Naquela edição do Troféu Brasil, Samory Uiki igualou sua melhor marca pessoal ao fazer 7,82 m nas eliminatórias e saltou 7,93 m na final para ser vice-campeão e bater seu recorde. Mas o melhor ainda estava por vir. O herói de unhas pintadas alcançou em abril de 2021, no Troféu Cidade de Bragança Paulista, 8,23 m e garantiu, por apenas 1 cm, o índice para disputar os Jogos Olímpicos de Tóquio.
“Mesmo você estando há 16 anos trabalhando, é muito distante pensar que você vai para uma Olimpíada e conseguir realizar isso foi maravilhoso este ano. Foi muito mágico e, para mim, ainda não caiu a ficha. É difícil você pensar depois que foi para uma Olimpíada. É uma coisa que não cabe na mente. Primeiro que sou um cara que consome muito da cultura do Japão, eu leio muitos mangás, eu vejo muito anime. Desde criança, eu fui muito fissurado na cultura japonesa. Foram dois sonhos ao mesmo tempo: ir para o Japão e ir para uma Olimpíada. Foi muito especial e extremamente mágico”, lembra fascinado.
O resultado, no entanto, ficou longe do melhor que ele já tinha feito. Na qualificatória, Samory Uiki saltou 7,88 m em sua primeira tentativa, mas queimou as outras duas. Por oito centímetros, ele não conseguiu entrar na final.
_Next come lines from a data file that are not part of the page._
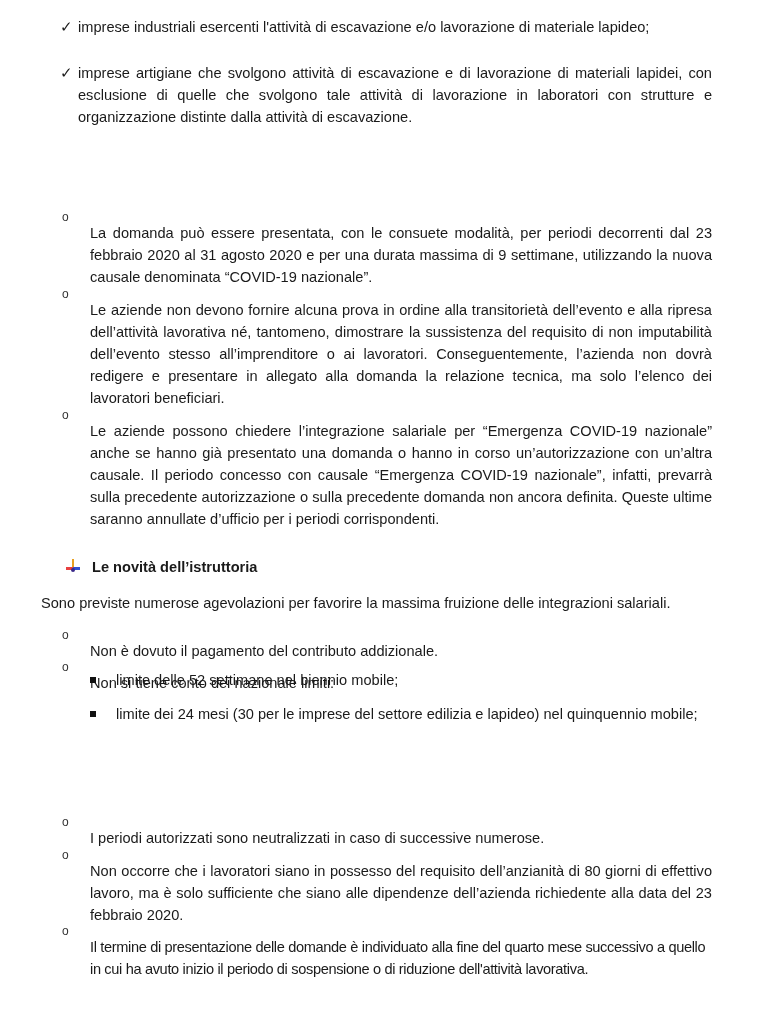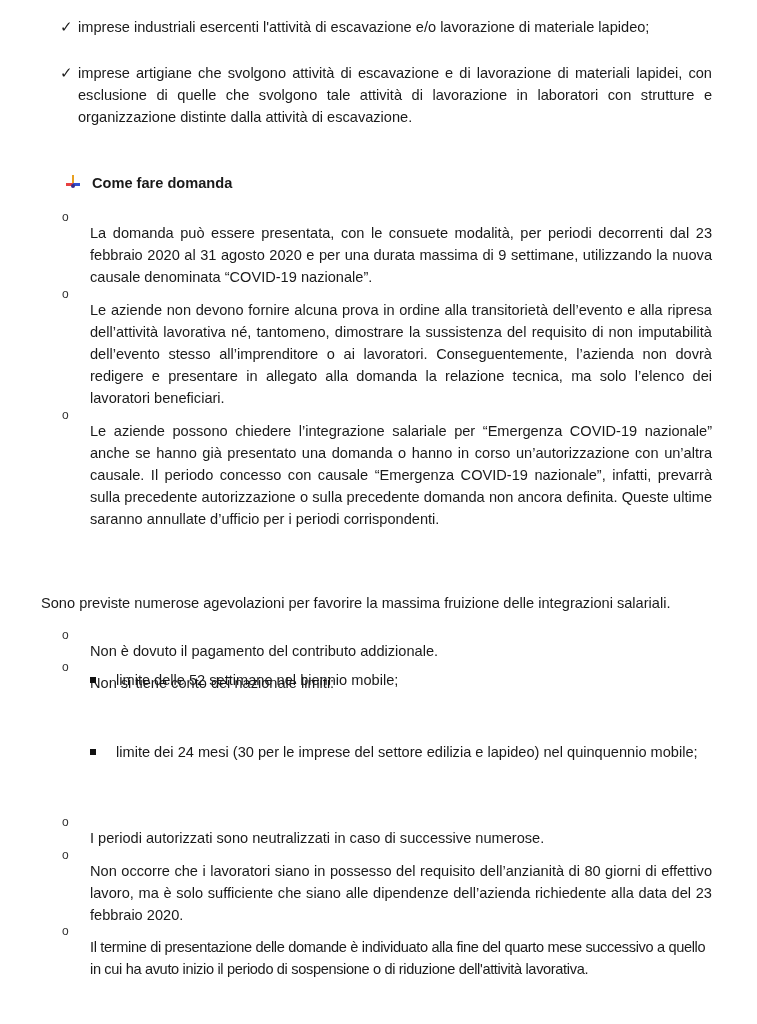"Come fare domanda" div.blk { html: <div> <span><span></span><span></span><span></span><span></span></span><span>Come fare domanda</span> </div> -> none }
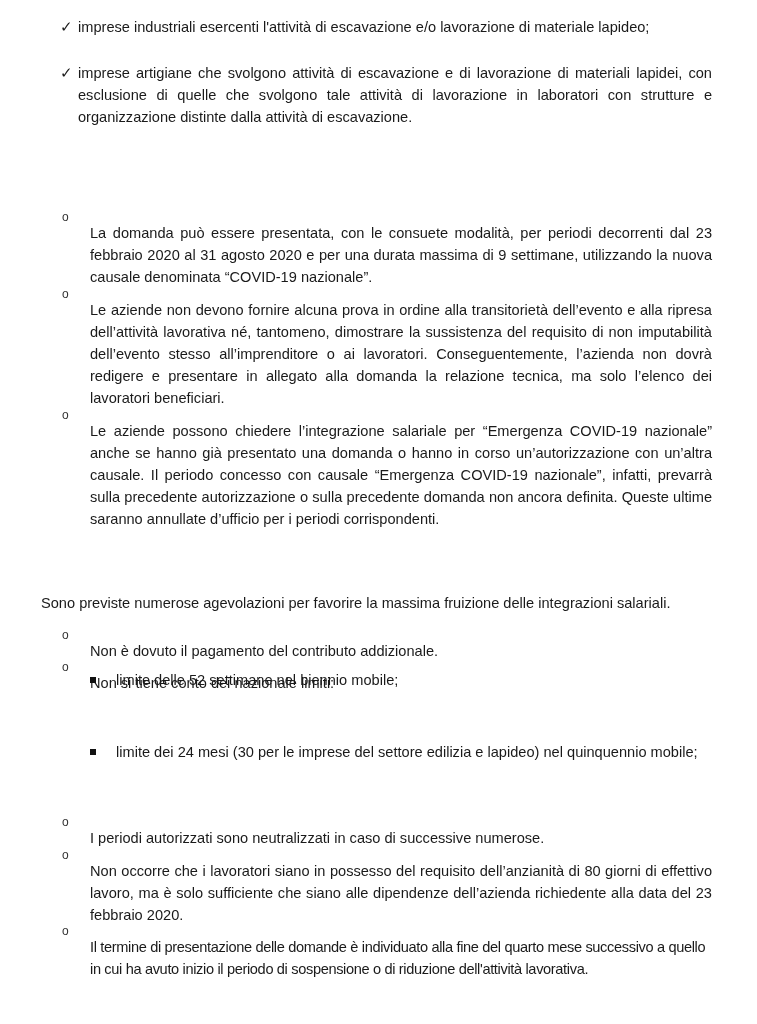"Le novità dell’istruttoria" div.blk { html: none -> <div> <span><span></span><span></span><span></span><span></span></span><span>Le novità dell’istruttoria</span> </div> }
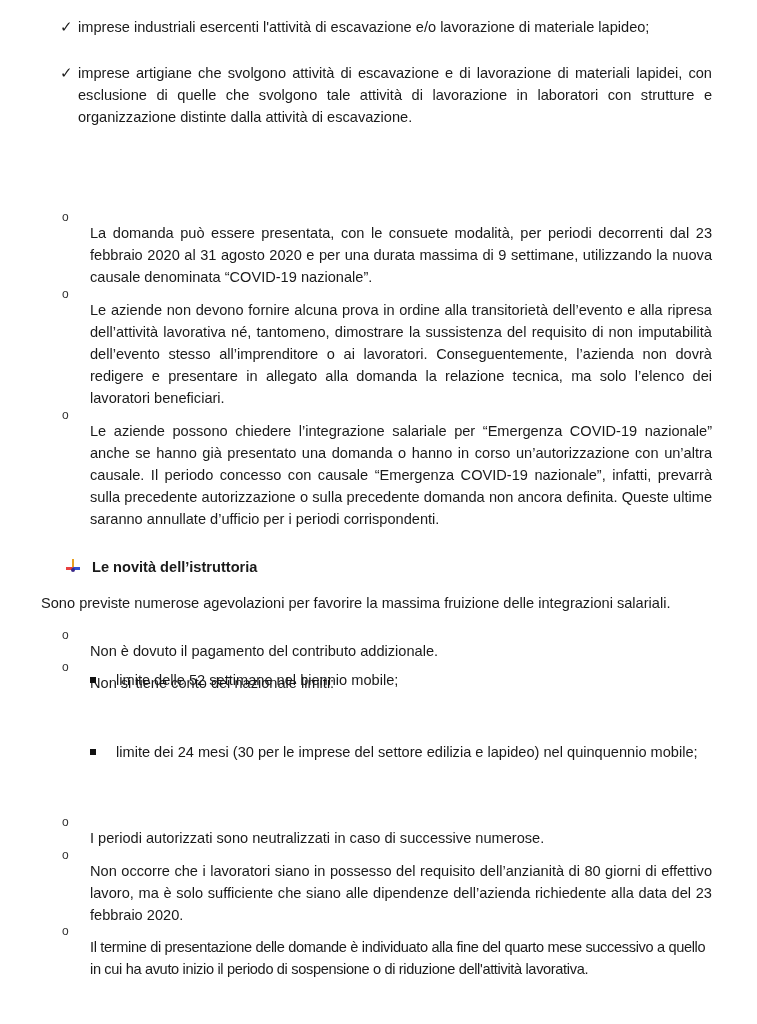"limite dei 24 mesi (30" div.blk { top: 741px -> 703px }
Se tivesse saltado os 8,23 m de abril, teria se classificado em segundo lugar e, se tivesse repetido o feito na decisão da medalha, teria ficado com o bronze, já que alguns dos favoritos tiveram problemas físicos na briga pelo pódio. Apesar disso, Samory Uiki não tem motivo para se lamentar.
“Meu objetivo da Olimpíada era ir para a final do salto em distância, ficar entre os 12 melhores. Eu acabei ficando em 16.º, que não foi uma coisa ruim. Foi a minha primeira Olimpíada e eu tive um probleminha de lesão um mês antes. Então, apesar dos pesares foi extremamente positivo o saldo que eu tiro dessa Olimpíada”, finaliza.